Cherry tomatoes are much smaller than San Marzano tomatoes, but their flavor is very similar in terms of sweetness and low acidity.

This makes them a great substitute when adding tomatoes to salads, sandwiches, or pizza.

In terms of quantity, you will need four or five cherry tomatoes for every San Marzano tomato your recipe asks for.

5. Passata

Passata is made in a similar way to canned tomatoes, but the flesh of the tomatoes is pureed after the seeds and skin have been removed.

This gives passata a wonderfully smooth texture that can be used in a classic marinara sauce or ragu instead of canned San Marzano tomatoes.

6. Sun-Dried Tomatoes

When tomatoes are dried in the sun, their sweet flavor is intensified. They can be chopped and added to sauces or marinades instead of fresh or canned San Marzano tomatoes.

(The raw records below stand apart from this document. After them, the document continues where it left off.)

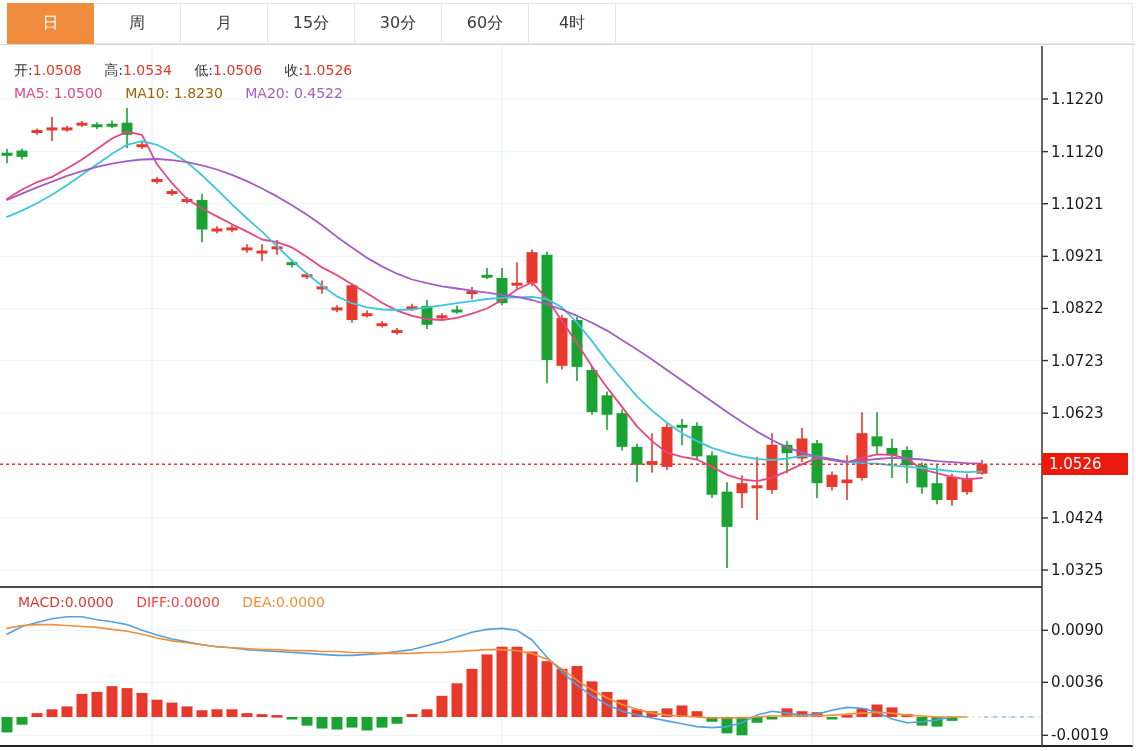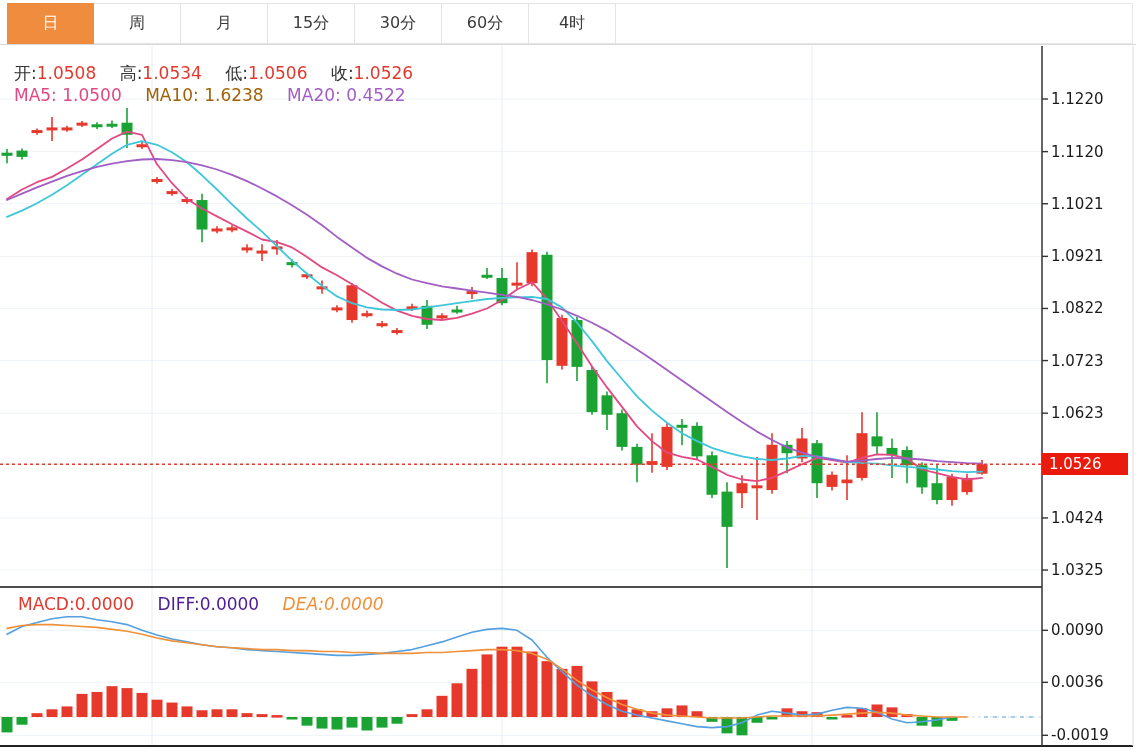--- a/index.html
+++ b/index.html
@@ -14,7 +14,7 @@
   .tab-filler{flex:1;box-sizing:border-box;border:1px solid #e9e9e9;border-left:none;}
   .chartwrap{position:absolute;left:0;top:45px;width:1136px;height:706px;}
   svg{position:absolute;left:0;top:0;}
-  .overlay{position:absolute;font-size:17px;white-space:nowrap;z-index:3;}
+  .overlay{position:absolute;font-size:14px;white-space:nowrap;z-index:3;}
   .lab{color:#333;}
   .val-red,.lab-red{color:#e03a2e;}
   .m5{color:#e44882;} .m10{color:#a16207;} .m20{color:#a25ec4;margin-top:32px;}

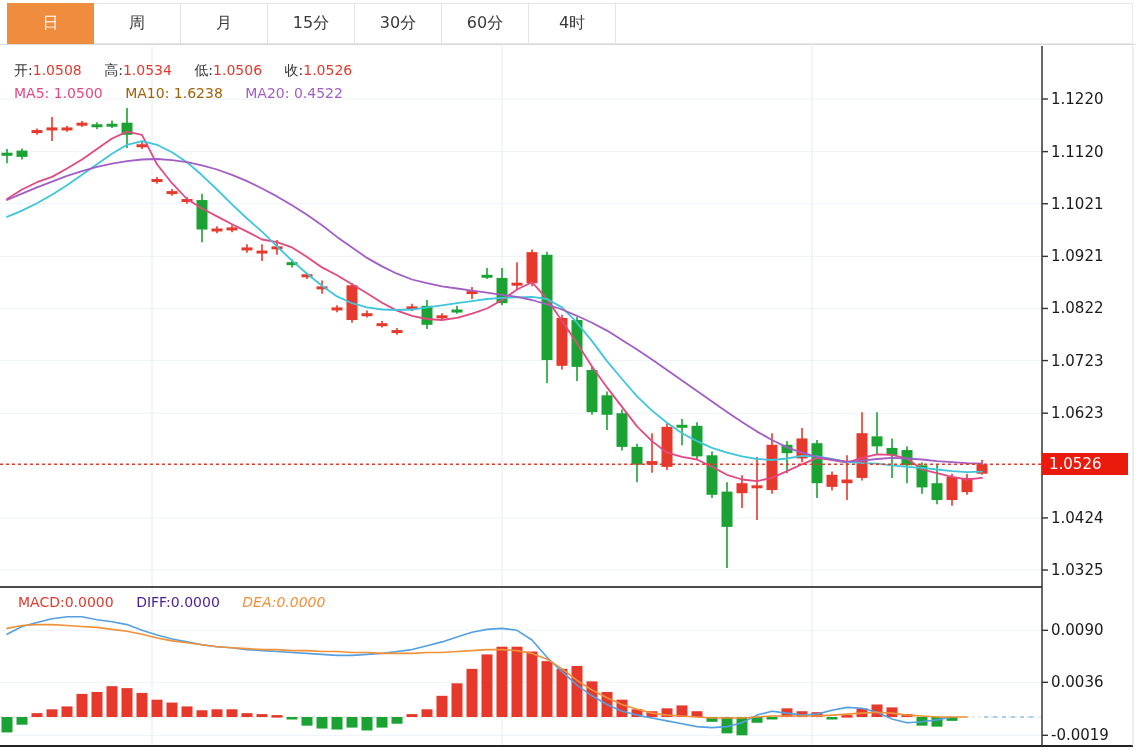--- a/index.html
+++ b/index.html
@@ -335,7 +335,7 @@
 
     <div class="overlay" style="left:14px;top:40px;">
       <span class="m5">MA5: </span><span class="m5">1.0500</span><span class="sp"></span>
-      <span class="m10">MA10: </span><span class="m10">1.6238</span><span class="sp"></span>
+      <span class="m10">MA10: </span><span class="m10">1.8230</span><span class="sp"></span>
       <span class="m20">MA20: </span><span class="m20">0.4522</span>
     </div>
 

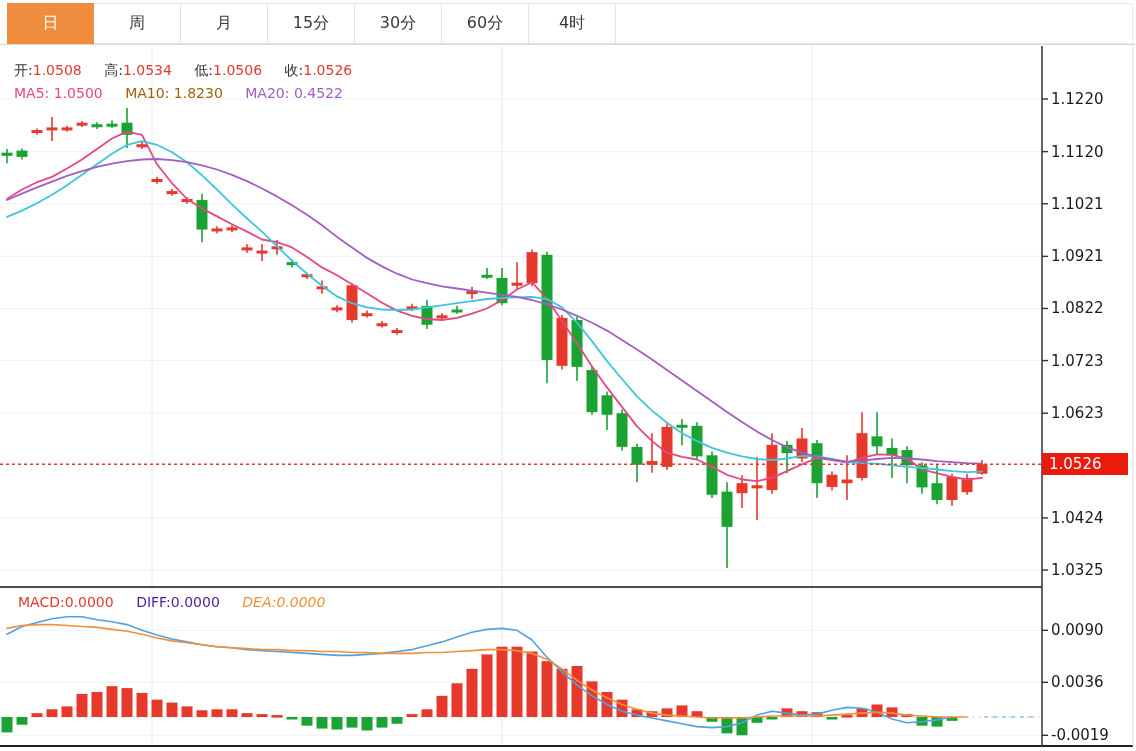--- a/index.html
+++ b/index.html
@@ -18,7 +18,7 @@
   .lab{color:#333;}
   .val-red,.lab-red{color:#e03a2e;}
   .m5{color:#e44882;} .m10{color:#a16207;} .m20{color:#a25ec4;margin-top:32px;}
-  .diffc{color:#4c1d95;} .deac{color:#f09038;font-style:italic;}
+  .diffc{color:#ef4444;} .deac{color:#f09038;font-style:italic;}
   .sp{display:inline-block;width:18px;}
   .price-tag{position:absolute;left:1042px;top:408px;width:86px;height:22px;background:#ea1b0c;
              color:#fff;font-size:15px;line-height:22px;padding-left:7px;box-sizing:border-box;z-index:4;}

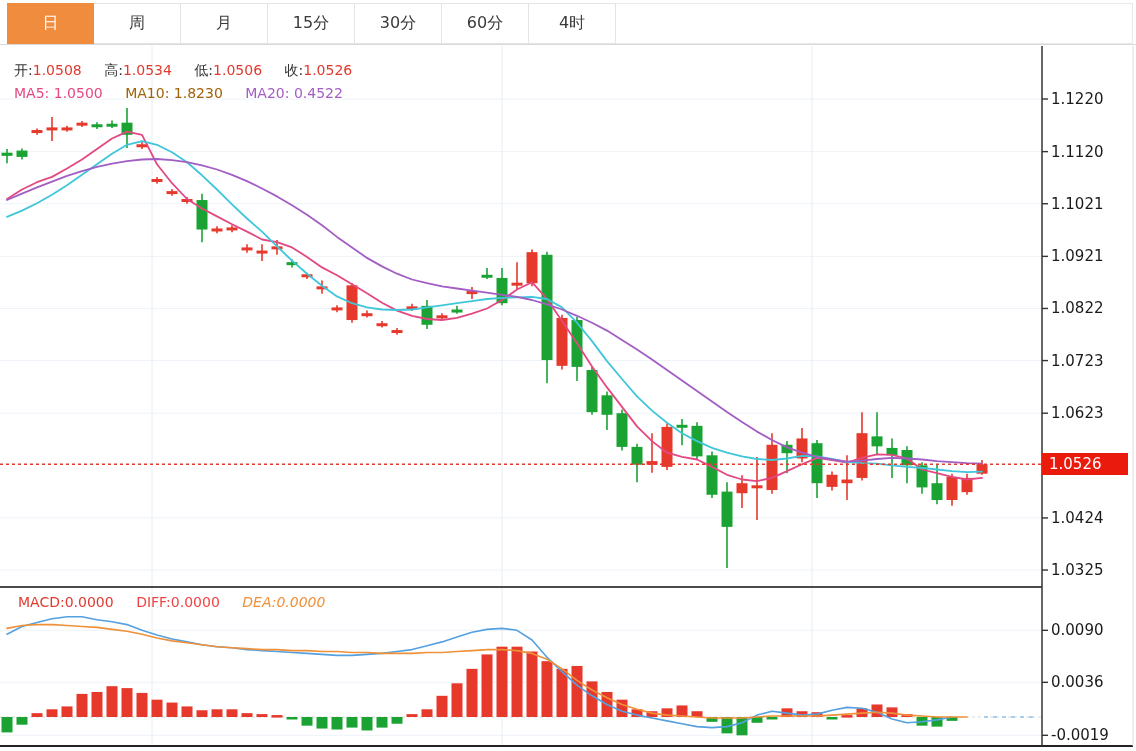--- a/index.html
+++ b/index.html
@@ -18,7 +18,7 @@
   .lab{color:#333;}
   .val-red,.lab-red{color:#e03a2e;}
   .m5{color:#e44882;} .m10{color:#a16207;} .m20{color:#a25ec4;margin-top:32px;}
-  .diffc{color:#ef4444;} .deac{color:#f09038;font-style:italic;}
+  .diffc{color:#ef4444;} .deac{color:#f09038;}
   .sp{display:inline-block;width:18px;}
   .price-tag{position:absolute;left:1042px;top:408px;width:86px;height:22px;background:#ea1b0c;
              color:#fff;font-size:15px;line-height:22px;padding-left:7px;box-sizing:border-box;z-index:4;}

The great thing about sun-dried tomatoes is that they have a long shelf life, so you can always have a jar handy on the pantry shelf.

7. Roasted Peppers

roasted red peppers

For a tomato-free alternative to San Marzano tomatoes, roasted peppers can be the perfect substitute!

Red peppers have a great intensity of flavor and sweetness that is comparable to the richness of San Marzano tomatoes when roasted.

The great thing about roasted peppers is they can be blended and incorporated into sauces or used in place of fresh tomatoes in a salad or sandwich.